▶ **Supplied records**:
--- START ---
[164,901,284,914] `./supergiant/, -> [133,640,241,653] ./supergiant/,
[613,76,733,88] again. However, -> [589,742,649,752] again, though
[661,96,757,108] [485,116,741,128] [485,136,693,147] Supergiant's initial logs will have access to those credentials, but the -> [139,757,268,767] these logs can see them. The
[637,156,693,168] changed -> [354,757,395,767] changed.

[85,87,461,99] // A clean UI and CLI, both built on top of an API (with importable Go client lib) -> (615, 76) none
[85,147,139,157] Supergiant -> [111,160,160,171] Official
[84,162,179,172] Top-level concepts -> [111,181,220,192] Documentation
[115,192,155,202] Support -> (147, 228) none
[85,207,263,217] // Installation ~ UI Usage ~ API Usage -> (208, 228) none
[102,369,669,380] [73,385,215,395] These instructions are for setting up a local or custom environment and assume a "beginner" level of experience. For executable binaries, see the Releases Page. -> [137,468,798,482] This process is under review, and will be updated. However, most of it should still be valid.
--- END ---
--- START ---
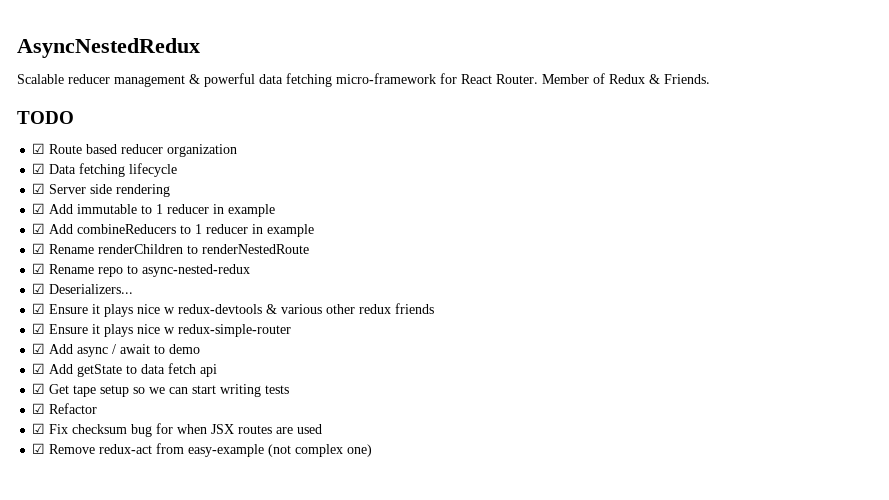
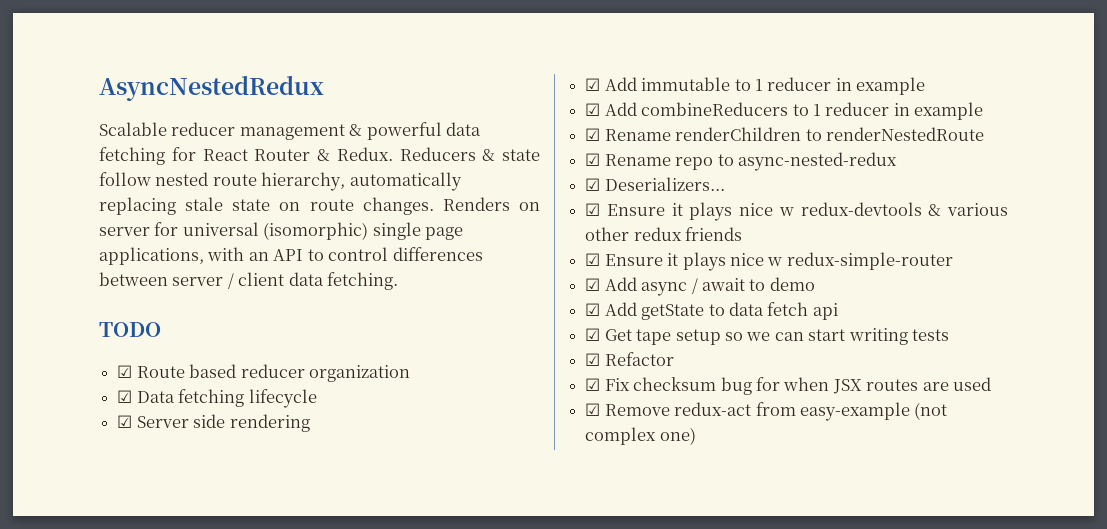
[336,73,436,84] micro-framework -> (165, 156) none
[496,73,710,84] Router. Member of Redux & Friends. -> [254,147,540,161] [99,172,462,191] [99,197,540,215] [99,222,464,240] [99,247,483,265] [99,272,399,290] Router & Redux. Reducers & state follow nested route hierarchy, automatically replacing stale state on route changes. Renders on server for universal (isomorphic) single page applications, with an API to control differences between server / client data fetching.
--- END ---
--- START ---
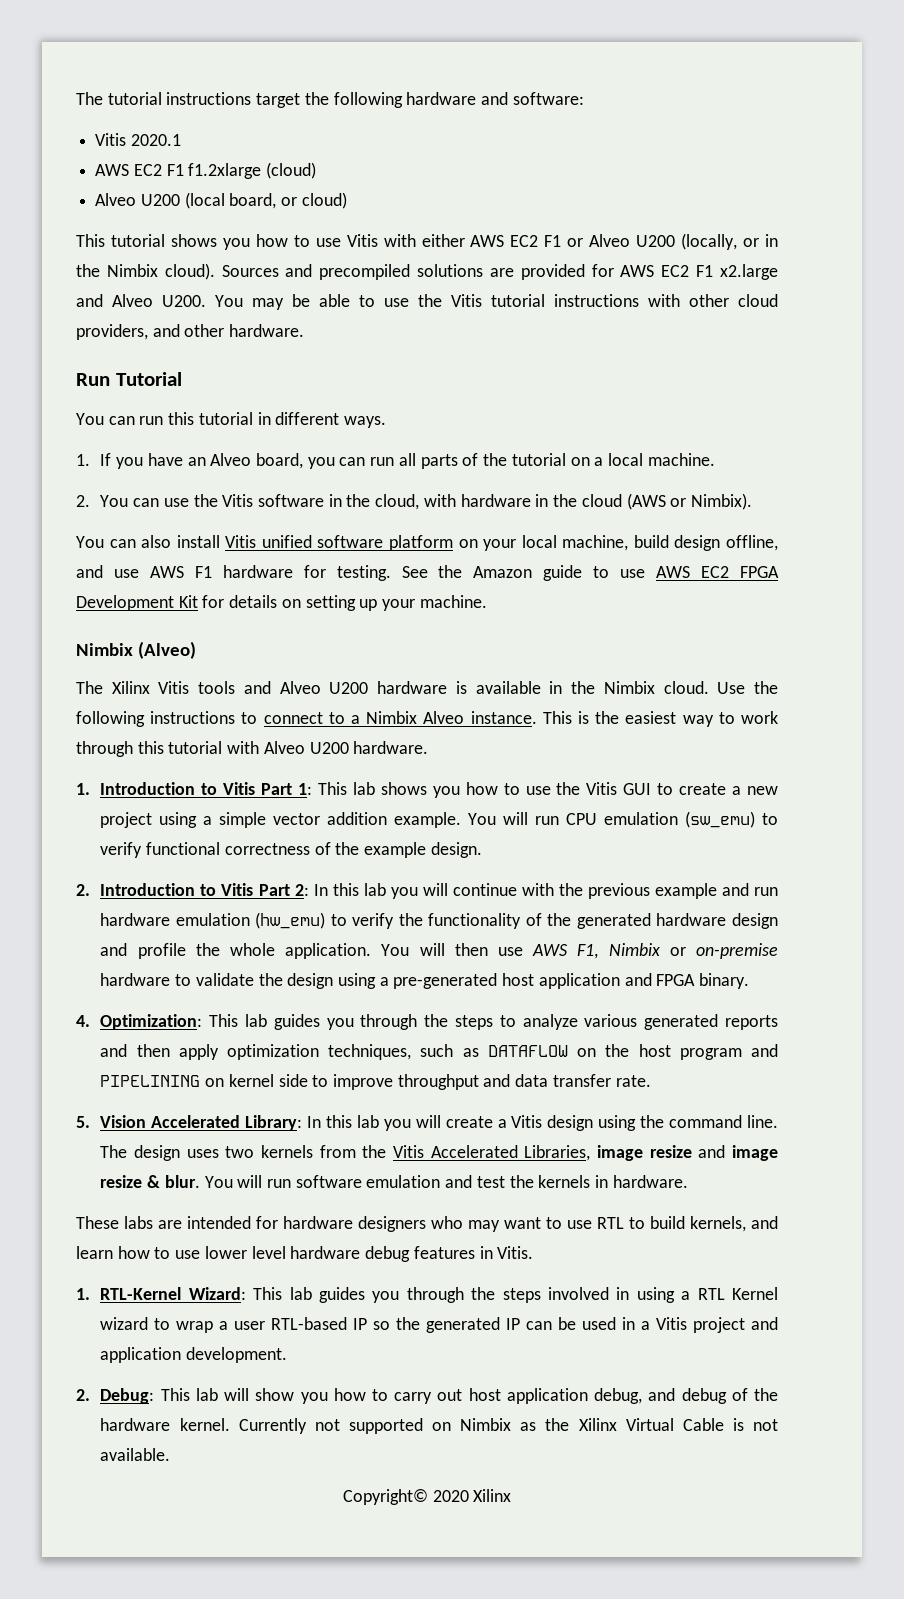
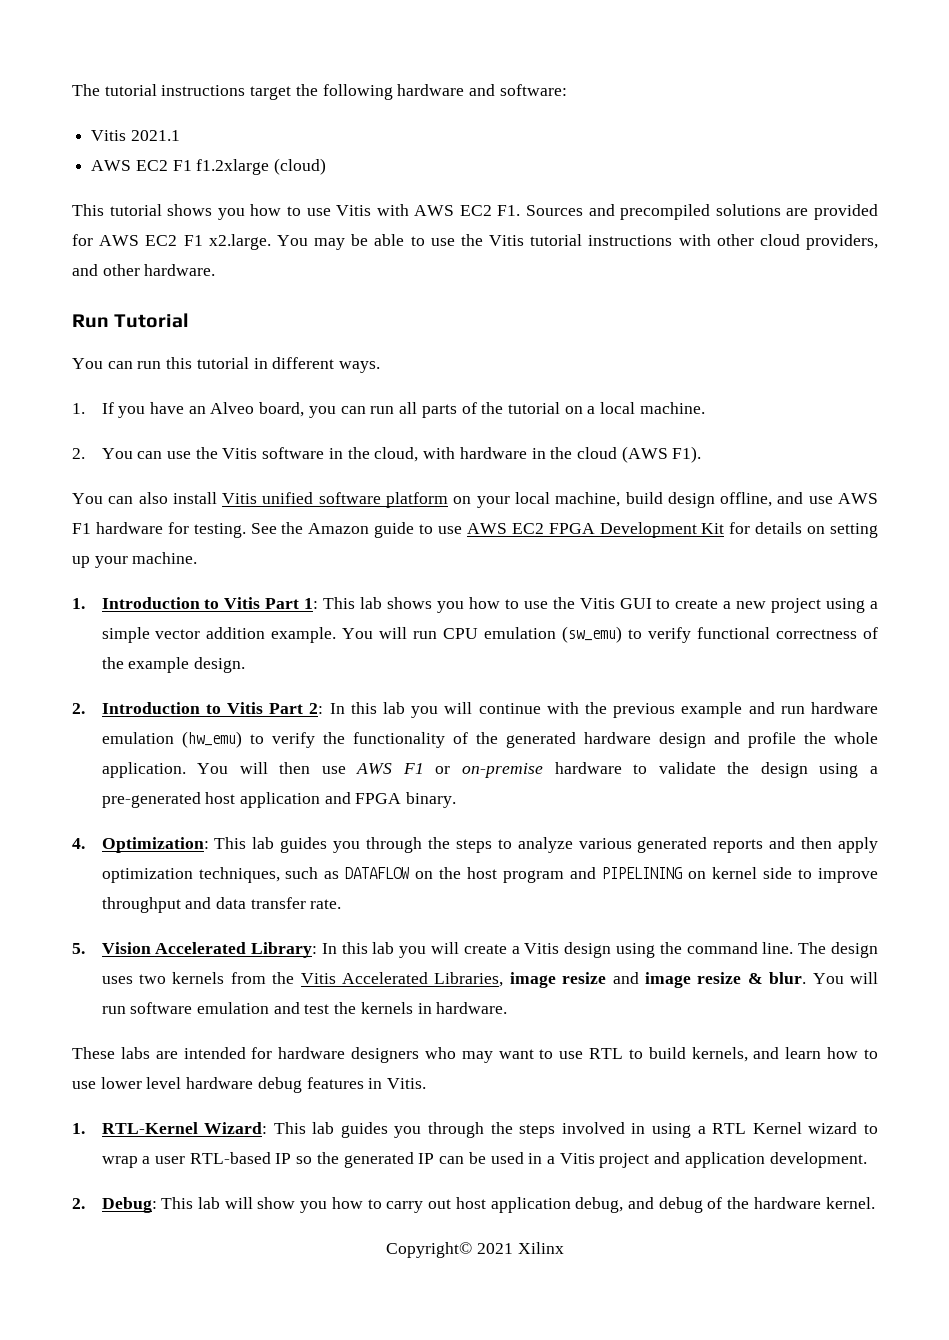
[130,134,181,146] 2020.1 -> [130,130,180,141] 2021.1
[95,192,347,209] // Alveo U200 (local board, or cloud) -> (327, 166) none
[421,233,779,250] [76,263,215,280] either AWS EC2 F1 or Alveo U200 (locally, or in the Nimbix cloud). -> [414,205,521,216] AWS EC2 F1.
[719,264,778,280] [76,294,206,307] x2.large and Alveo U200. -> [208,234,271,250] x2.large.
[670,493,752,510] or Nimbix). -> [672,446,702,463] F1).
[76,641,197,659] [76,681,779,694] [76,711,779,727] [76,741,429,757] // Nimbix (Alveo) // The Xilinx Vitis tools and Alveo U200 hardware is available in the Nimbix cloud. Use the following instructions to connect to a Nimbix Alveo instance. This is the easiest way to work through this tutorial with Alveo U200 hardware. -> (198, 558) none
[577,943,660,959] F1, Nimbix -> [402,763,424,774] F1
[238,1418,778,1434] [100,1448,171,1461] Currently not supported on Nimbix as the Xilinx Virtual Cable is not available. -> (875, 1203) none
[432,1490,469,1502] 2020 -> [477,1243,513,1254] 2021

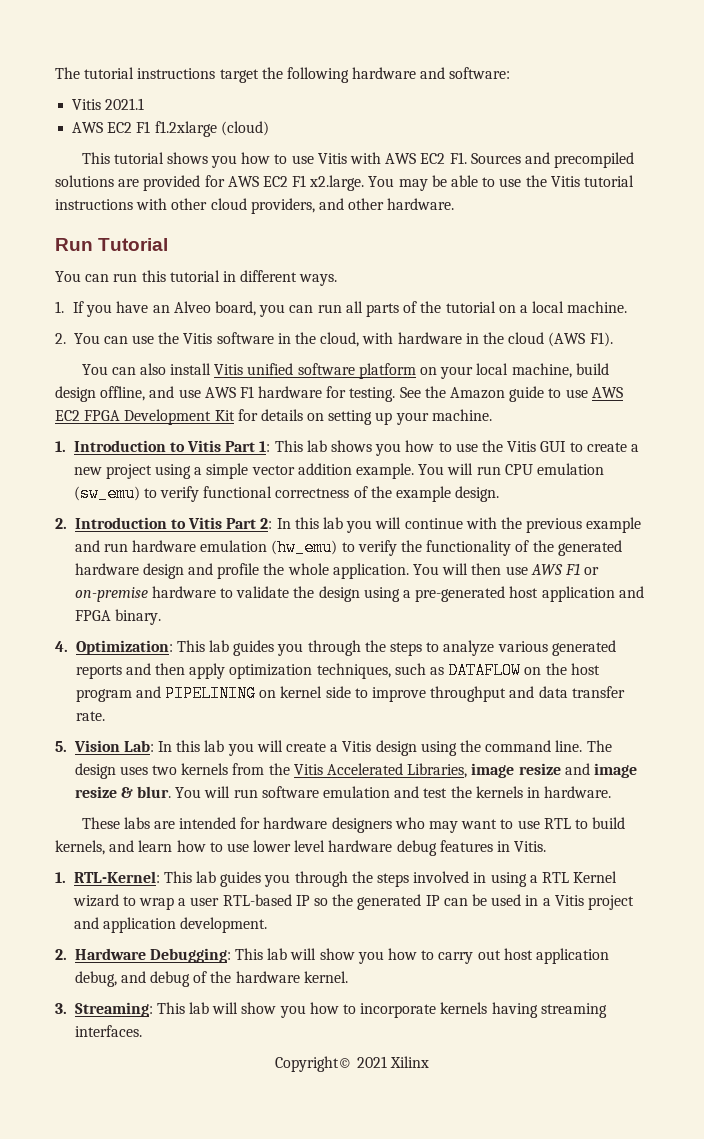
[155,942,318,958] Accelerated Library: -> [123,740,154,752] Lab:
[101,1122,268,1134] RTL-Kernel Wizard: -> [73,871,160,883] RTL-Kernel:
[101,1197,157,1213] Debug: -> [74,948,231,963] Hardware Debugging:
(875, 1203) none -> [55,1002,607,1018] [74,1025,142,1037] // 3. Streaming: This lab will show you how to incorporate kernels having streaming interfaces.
--- END ---
▶ **Description of the task**:
Every line that contains "level" should be copied out of the data.

▶ **Solution**:
[84,162,179,172] Top-level concepts -> [111,181,220,192] Documentation
[102,369,669,380] [73,385,215,395] These instructions are for setting up a local or custom environment and assume a "beginner" level of experience. For executable binaries, see the Releases Page. -> [137,468,798,482] This process is under review, and will be updated. However, most of it should still be valid.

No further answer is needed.